---------- PROVIDED RECORDS
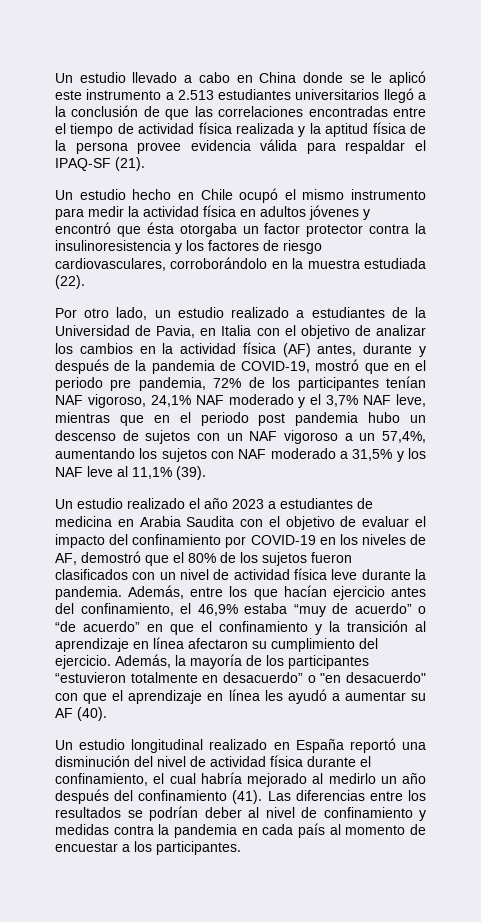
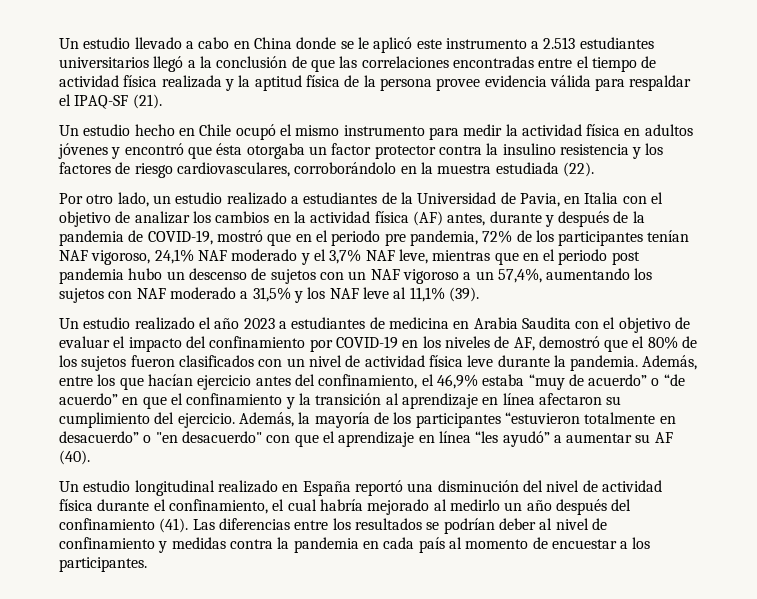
- Un estudio hecho en Chile ocupó el mismo instrumento para medir la actividad física en adultos jóvenes y encontró que ésta otorgaba un factor protector contra la insulinoresistencia y los factores de riesgo cardiovasculares, corroborándolo en la muestra estudiada (22).
+ Un estudio hecho en Chile ocupó el mismo instrumento para medir la actividad física en adultos jóvenes y encontró que ésta otorgaba un factor protector contra la insulino resistencia y los factores de riesgo cardiovasculares, corroborándolo en la muestra estudiada (22).
- Además, la mayoría de los participantes “estuvieron totalmente en desacuerdo” o "en desacuerdo" con que el aprendizaje en línea les ayudó a aumentar su AF (40).
+ Además, la mayoría de los participantes “estuvieron totalmente en desacuerdo” o "en desacuerdo" con que el aprendizaje en línea “les ayudó” a aumentar su AF (40).

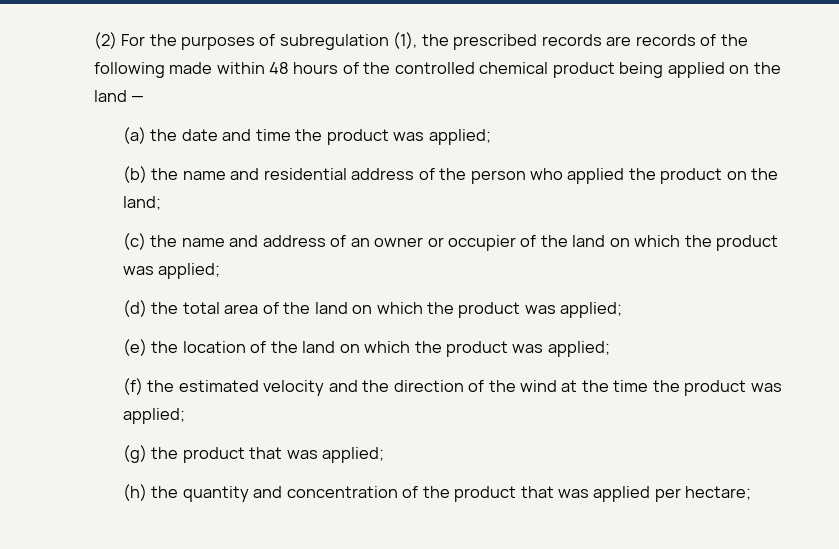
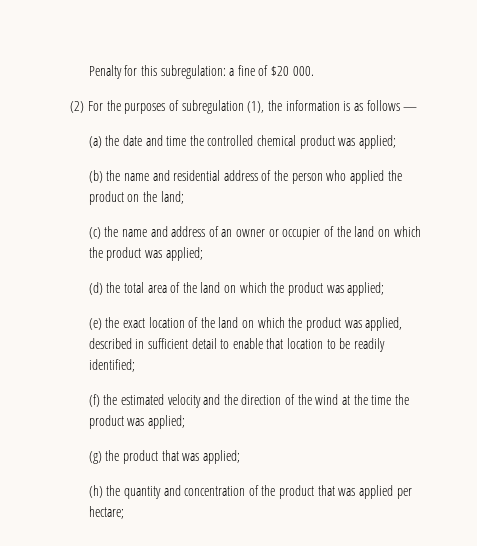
+ Penalty for this subregulation: a fine of $20 000.
- (2) For the purposes of subregulation (1), the prescribed records are records of the following made within 48 hours of the controlled chemical product being applied on the land —
+ (2) For the purposes of subregulation (1), the information is as follows —
- (a) the date and time the product was applied;
+ (a) the date and time the controlled chemical product was applied;
- (e) the location of the land on which the product was applied;
+ (e) the exact location of the land on which the product was applied, described in sufficient detail to enable that location to be readily identified;

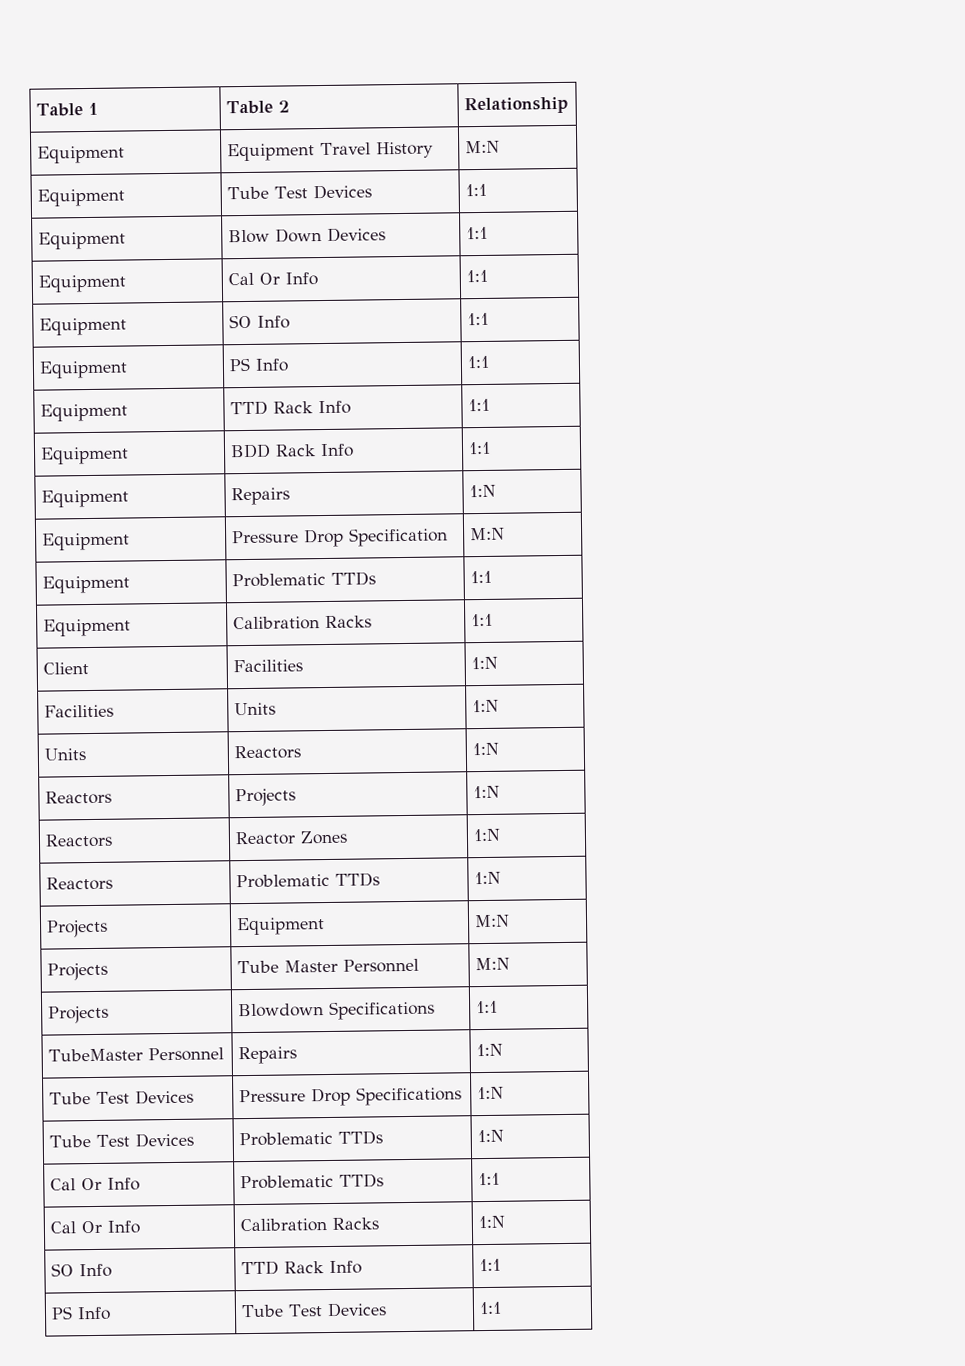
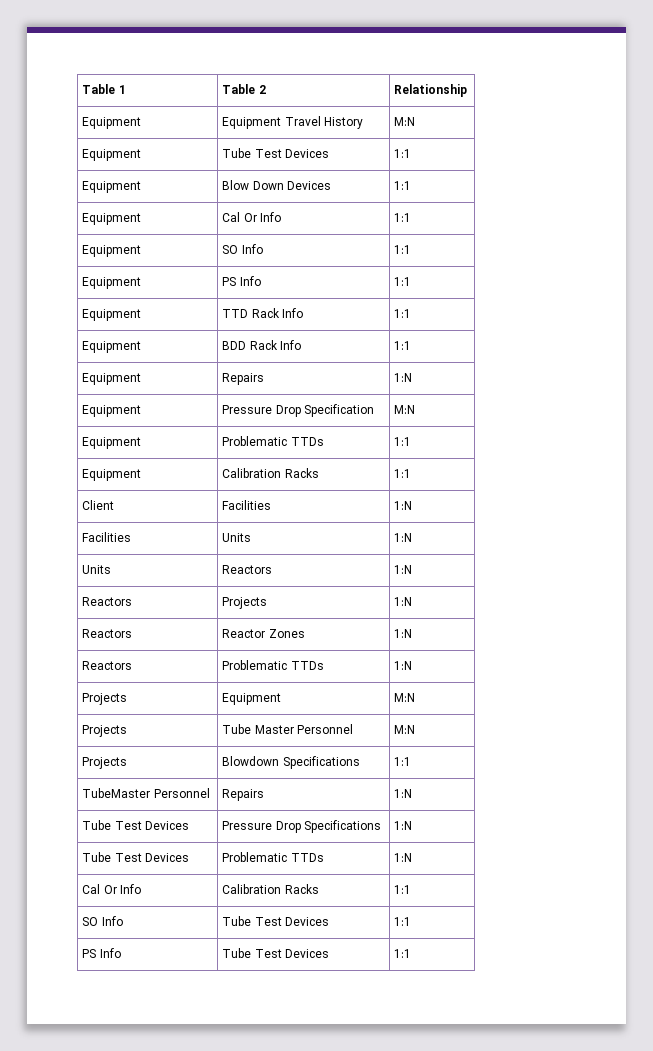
- Cal Or Info | Problematic TTDs | 1:1
- Cal Or Info | Calibration Racks | 1:N
- SO Info | TTD Rack Info | 1:1
+ Cal Or Info | Calibration Racks | 1:1
+ SO Info | Tube Test Devices | 1:1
--------------------
= WORK ITEM =
The finished answer is an exact repetition of the listing, with every picture removed.

= TASK RESPONSE =
- Un estudio hecho en Chile ocupó el mismo instrumento para medir la actividad física en adultos jóvenes y encontró que ésta otorgaba un factor protector contra la insulinoresistencia y los factores de riesgo cardiovasculares, corroborándolo en la muestra estudiada (22).
+ Un estudio hecho en Chile ocupó el mismo instrumento para medir la actividad física en adultos jóvenes y encontró que ésta otorgaba un factor protector contra la insulino resistencia y los factores de riesgo cardiovasculares, corroborándolo en la muestra estudiada (22).
- Además, la mayoría de los participantes “estuvieron totalmente en desacuerdo” o "en desacuerdo" con que el aprendizaje en línea les ayudó a aumentar su AF (40).
+ Además, la mayoría de los participantes “estuvieron totalmente en desacuerdo” o "en desacuerdo" con que el aprendizaje en línea “les ayudó” a aumentar su AF (40).

+ Penalty for this subregulation: a fine of $20 000.
- (2) For the purposes of subregulation (1), the prescribed records are records of the following made within 48 hours of the controlled chemical product being applied on the land —
+ (2) For the purposes of subregulation (1), the information is as follows —
- (a) the date and time the product was applied;
+ (a) the date and time the controlled chemical product was applied;
- (e) the location of the land on which the product was applied;
+ (e) the exact location of the land on which the product was applied, described in sufficient detail to enable that location to be readily identified;

- Cal Or Info | Problematic TTDs | 1:1
- Cal Or Info | Calibration Racks | 1:N
- SO Info | TTD Rack Info | 1:1
+ Cal Or Info | Calibration Racks | 1:1
+ SO Info | Tube Test Devices | 1:1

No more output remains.